Standard 51Cr-release assays (CTL assays)

Cells were transfected with RNA and labeled with 51Cr sodium chromate in X-VIVO 20 medium for 1 h at 37 °C. Target cells (1 × 104) were transferred to the wells of a round-bottomed 96-well plate. Various numbers of CTLs were added to a final volume of 200 μL and incubated for 4 h. At the end of the assay, supernatants (50 μL per well) were harvested. The percentage of specific lysis was calculated with the formula (experimental release–spontaneous release)/(maximal release–spontaneous release) × 100%. Spontaneous and maximal release was determined in the presence of X-VIVO 20 medium or 2% Triton X-100, respectively.

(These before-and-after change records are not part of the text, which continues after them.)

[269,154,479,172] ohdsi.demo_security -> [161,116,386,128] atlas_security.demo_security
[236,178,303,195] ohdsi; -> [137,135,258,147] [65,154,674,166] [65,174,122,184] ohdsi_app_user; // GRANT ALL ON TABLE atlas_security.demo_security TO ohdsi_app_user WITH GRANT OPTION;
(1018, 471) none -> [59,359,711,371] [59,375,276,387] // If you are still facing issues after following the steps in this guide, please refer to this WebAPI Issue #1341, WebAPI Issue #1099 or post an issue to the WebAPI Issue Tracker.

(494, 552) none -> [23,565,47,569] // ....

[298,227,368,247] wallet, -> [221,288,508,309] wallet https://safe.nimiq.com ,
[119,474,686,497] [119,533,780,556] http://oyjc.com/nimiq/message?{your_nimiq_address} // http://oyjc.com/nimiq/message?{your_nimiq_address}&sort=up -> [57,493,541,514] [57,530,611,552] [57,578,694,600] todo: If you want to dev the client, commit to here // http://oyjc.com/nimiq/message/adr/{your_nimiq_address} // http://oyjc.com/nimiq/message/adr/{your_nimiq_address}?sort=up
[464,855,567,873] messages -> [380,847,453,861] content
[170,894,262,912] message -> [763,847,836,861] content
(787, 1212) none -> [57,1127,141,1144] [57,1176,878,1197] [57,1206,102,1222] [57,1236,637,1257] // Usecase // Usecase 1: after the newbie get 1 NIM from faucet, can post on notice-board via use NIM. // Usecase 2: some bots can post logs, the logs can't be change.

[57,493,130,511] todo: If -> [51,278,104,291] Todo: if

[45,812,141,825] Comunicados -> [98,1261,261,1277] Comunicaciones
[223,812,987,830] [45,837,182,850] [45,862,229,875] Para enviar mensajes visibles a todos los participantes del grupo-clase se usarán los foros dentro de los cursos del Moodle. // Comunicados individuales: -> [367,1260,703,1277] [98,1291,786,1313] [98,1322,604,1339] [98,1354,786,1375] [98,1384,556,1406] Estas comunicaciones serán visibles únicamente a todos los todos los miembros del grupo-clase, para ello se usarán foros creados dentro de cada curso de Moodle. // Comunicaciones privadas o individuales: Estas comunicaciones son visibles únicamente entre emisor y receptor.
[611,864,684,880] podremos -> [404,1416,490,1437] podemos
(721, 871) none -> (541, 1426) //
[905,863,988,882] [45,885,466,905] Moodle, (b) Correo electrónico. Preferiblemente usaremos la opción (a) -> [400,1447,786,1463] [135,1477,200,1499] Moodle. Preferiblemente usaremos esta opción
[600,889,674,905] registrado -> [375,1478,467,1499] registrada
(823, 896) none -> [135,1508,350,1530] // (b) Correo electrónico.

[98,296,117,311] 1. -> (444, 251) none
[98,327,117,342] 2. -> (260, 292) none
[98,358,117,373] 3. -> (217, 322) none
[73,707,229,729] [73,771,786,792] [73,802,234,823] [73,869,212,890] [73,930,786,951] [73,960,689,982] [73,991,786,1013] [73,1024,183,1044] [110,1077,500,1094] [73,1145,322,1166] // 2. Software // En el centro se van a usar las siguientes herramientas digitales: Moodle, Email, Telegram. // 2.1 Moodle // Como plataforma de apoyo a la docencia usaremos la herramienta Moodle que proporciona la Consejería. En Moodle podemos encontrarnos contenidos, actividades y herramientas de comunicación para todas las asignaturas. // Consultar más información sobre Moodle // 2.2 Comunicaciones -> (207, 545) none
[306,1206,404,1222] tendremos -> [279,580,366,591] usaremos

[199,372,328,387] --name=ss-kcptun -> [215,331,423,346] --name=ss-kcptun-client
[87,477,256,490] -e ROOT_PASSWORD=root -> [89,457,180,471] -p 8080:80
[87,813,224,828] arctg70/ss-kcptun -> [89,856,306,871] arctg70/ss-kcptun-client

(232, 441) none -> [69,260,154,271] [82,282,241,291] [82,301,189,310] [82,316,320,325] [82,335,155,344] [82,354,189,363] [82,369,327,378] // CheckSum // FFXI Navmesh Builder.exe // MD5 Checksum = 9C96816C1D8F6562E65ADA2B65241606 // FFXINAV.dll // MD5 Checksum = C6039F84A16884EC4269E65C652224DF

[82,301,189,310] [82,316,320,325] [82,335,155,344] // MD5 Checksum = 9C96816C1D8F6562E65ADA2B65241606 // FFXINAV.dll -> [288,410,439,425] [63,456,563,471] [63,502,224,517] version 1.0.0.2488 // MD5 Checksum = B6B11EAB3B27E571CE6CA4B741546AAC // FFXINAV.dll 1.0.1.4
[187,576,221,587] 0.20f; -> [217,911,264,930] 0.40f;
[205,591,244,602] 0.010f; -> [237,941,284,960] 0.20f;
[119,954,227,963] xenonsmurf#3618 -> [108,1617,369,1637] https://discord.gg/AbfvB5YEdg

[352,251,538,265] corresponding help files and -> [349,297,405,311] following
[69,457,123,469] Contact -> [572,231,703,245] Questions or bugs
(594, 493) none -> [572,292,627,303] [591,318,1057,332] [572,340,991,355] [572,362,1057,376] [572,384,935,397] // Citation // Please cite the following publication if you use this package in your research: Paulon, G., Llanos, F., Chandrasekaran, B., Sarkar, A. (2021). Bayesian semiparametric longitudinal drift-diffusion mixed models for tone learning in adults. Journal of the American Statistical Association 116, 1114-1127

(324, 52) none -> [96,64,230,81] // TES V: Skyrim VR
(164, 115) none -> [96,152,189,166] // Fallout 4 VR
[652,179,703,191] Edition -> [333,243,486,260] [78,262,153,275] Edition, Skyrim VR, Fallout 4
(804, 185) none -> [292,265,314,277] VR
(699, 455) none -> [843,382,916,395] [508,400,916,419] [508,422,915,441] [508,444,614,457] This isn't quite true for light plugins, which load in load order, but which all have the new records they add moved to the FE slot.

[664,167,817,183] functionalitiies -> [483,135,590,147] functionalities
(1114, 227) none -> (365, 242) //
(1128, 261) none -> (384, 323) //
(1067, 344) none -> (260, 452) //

Chromatin immunoprecipitation

ChIP was performed by using the ChIP assay kit according to the manufacturer’s protocol (17-610; Millipore). Formaldehyde was used to crosslink the proteins to the DNA for 20–30 min. Then sonicate lysate to shear DNA to a fragment size of 200–1000 bp. After determination of DNA concentration and fragment size, we add the primary antibody, anti-H3K27m3, anti-H3K27ac, anti-H3K4m3 and IgG, and protein A/G beads into the samples and incubated overnight at 4 °C. The crosslinking was reversed by incubation at 65 °C for 4 h. The DNA was recovered by phenol/chloroform extraction. The primers were used to detect the promoter region by PCR.

Statistical analysis

Data are presented as mean ± SEM with no special instructions. χ2 tests, Student’s t-test and analysis of variance were used to evaluate statistical differences in demographic and clinical characteristics. Pearson correlation analysis was used to analyze the relationships among associated factors. Statistical analysis was performed in STATA 10.0, and the results were graphed with GraphPad Prism software (CA, USA). In all cases, P < 0.05 was considered significant.